Each line of the data below that carries the word "DejaVu" needs to be copied.
━━━━━━━━
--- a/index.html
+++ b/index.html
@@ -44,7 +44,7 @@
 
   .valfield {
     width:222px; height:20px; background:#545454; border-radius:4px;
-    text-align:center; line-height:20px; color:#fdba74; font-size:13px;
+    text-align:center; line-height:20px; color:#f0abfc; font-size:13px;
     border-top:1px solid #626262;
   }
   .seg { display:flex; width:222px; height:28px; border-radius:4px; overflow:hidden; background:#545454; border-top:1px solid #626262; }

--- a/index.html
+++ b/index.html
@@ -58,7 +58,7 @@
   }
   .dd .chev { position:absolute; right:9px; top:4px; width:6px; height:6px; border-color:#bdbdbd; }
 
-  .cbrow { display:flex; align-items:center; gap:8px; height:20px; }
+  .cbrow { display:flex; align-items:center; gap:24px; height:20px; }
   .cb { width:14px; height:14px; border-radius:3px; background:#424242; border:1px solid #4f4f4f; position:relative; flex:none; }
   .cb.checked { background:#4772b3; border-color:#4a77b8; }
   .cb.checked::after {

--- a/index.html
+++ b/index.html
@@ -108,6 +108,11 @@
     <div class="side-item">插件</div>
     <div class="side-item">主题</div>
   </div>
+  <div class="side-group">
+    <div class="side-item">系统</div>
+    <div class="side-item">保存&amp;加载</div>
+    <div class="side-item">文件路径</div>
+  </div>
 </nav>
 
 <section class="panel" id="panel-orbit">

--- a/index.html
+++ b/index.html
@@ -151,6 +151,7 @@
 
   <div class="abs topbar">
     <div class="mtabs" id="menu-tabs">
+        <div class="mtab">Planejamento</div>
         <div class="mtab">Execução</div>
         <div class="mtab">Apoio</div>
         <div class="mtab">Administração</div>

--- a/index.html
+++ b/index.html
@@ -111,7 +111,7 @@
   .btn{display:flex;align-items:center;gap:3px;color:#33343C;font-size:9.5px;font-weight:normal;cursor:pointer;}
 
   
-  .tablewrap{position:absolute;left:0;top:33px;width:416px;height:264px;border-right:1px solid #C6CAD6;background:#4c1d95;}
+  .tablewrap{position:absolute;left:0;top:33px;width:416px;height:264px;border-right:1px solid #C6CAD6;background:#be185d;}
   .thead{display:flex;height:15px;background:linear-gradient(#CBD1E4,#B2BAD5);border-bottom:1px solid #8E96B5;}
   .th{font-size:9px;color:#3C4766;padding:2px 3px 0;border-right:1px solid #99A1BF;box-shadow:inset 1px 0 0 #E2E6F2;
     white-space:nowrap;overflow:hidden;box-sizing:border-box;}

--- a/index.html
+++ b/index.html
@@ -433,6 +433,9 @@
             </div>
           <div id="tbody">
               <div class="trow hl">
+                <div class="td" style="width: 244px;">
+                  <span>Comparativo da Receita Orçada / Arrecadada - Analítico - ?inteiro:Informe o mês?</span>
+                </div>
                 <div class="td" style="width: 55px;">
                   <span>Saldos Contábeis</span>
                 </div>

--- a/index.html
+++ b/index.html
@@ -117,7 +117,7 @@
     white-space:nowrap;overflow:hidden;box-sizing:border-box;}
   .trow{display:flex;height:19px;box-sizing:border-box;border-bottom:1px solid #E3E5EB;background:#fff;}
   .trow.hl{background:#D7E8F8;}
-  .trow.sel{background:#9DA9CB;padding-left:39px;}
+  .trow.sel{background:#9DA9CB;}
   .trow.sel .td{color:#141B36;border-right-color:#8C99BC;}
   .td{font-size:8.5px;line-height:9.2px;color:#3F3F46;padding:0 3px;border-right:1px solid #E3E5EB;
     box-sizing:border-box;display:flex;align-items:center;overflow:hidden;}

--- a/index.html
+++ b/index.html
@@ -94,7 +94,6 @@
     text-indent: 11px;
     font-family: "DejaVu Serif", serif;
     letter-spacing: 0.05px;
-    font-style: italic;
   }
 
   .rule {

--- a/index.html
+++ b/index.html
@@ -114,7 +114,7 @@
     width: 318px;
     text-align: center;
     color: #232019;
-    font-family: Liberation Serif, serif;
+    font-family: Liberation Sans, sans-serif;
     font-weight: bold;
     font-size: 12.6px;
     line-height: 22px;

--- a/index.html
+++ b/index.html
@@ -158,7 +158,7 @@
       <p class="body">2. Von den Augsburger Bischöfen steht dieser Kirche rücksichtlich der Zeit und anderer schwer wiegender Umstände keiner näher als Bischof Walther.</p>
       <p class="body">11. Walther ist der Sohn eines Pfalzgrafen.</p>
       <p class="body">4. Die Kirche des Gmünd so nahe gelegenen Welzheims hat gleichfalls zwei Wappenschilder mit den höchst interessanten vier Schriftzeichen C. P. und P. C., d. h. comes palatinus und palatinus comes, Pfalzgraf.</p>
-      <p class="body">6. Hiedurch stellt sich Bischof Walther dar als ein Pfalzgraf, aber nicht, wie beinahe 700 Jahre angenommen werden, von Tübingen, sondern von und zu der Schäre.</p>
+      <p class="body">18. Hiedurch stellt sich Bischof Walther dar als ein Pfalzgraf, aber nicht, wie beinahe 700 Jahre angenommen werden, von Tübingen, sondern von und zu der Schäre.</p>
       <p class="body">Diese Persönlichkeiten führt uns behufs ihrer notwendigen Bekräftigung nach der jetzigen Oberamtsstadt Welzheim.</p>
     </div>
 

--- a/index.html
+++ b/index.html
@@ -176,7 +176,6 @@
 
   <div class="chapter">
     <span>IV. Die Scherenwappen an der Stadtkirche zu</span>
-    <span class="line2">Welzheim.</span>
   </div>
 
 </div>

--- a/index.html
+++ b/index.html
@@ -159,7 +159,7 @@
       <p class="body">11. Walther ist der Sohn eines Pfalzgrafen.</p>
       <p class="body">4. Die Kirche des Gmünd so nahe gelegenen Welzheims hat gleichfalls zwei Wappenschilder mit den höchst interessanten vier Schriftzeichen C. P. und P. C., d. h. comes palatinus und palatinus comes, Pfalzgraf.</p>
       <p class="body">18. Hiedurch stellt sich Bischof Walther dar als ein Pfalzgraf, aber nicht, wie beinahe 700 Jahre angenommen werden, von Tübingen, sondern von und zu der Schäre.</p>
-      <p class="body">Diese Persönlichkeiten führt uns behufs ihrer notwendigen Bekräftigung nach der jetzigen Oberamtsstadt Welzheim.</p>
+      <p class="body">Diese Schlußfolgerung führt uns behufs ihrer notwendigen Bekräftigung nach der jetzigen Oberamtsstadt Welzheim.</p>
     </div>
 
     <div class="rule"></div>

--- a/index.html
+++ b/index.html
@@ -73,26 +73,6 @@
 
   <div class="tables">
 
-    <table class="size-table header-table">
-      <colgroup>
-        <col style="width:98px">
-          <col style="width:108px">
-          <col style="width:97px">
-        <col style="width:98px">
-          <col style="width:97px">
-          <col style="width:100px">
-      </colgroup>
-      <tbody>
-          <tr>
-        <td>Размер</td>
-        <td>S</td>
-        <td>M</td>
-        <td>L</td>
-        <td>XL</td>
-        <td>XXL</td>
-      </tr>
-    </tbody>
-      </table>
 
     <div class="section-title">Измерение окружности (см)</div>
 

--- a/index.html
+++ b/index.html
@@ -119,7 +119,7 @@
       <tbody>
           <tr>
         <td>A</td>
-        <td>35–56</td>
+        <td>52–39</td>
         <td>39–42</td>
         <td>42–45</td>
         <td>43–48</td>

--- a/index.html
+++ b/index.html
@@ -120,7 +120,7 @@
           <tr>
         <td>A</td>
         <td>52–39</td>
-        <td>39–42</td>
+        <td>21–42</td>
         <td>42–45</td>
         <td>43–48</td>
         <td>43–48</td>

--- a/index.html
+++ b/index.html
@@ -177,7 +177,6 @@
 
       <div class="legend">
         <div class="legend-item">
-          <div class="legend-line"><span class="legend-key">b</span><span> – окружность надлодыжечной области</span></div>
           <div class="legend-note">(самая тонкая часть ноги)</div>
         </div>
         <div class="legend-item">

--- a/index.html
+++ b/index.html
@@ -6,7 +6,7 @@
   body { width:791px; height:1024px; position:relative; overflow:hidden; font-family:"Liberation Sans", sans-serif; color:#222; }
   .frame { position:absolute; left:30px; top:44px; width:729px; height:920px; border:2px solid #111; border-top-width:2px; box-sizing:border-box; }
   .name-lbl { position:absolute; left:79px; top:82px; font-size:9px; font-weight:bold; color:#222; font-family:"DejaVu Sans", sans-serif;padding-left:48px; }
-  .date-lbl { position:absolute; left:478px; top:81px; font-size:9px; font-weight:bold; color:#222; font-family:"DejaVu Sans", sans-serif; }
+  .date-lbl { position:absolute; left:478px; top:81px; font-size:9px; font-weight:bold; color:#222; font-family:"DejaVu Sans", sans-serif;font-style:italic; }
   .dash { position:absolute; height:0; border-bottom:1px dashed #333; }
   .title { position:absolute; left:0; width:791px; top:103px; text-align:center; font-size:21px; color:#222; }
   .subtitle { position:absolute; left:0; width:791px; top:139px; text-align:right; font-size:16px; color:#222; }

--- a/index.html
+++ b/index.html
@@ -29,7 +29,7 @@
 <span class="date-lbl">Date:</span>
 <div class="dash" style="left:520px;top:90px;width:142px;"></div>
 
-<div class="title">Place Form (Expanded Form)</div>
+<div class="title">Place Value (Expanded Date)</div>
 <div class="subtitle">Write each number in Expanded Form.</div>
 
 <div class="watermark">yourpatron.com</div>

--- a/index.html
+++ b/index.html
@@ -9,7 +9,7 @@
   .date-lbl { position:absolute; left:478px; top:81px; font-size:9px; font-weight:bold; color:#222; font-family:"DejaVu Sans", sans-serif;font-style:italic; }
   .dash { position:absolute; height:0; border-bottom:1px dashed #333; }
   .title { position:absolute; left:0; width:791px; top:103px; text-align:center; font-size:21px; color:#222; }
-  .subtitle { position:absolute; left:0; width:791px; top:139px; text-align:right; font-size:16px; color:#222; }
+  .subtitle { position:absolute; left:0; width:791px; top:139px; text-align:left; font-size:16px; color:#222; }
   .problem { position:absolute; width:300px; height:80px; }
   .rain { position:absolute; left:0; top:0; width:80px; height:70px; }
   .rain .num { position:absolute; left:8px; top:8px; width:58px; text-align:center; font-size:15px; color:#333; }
━━━━━━━━
• [ANSWER]
     font-family: "DejaVu Serif", serif;
   .name-lbl { position:absolute; left:79px; top:82px; font-size:9px; font-weight:bold; color:#222; font-family:"DejaVu Sans", sans-serif;padding-left:48px; }
-  .date-lbl { position:absolute; left:478px; top:81px; font-size:9px; font-weight:bold; color:#222; font-family:"DejaVu Sans", sans-serif; }
+  .date-lbl { position:absolute; left:478px; top:81px; font-size:9px; font-weight:bold; color:#222; font-family:"DejaVu Sans", sans-serif;font-style:italic; }
   .date-lbl { position:absolute; left:478px; top:81px; font-size:9px; font-weight:bold; color:#222; font-family:"DejaVu Sans", sans-serif;font-style:italic; }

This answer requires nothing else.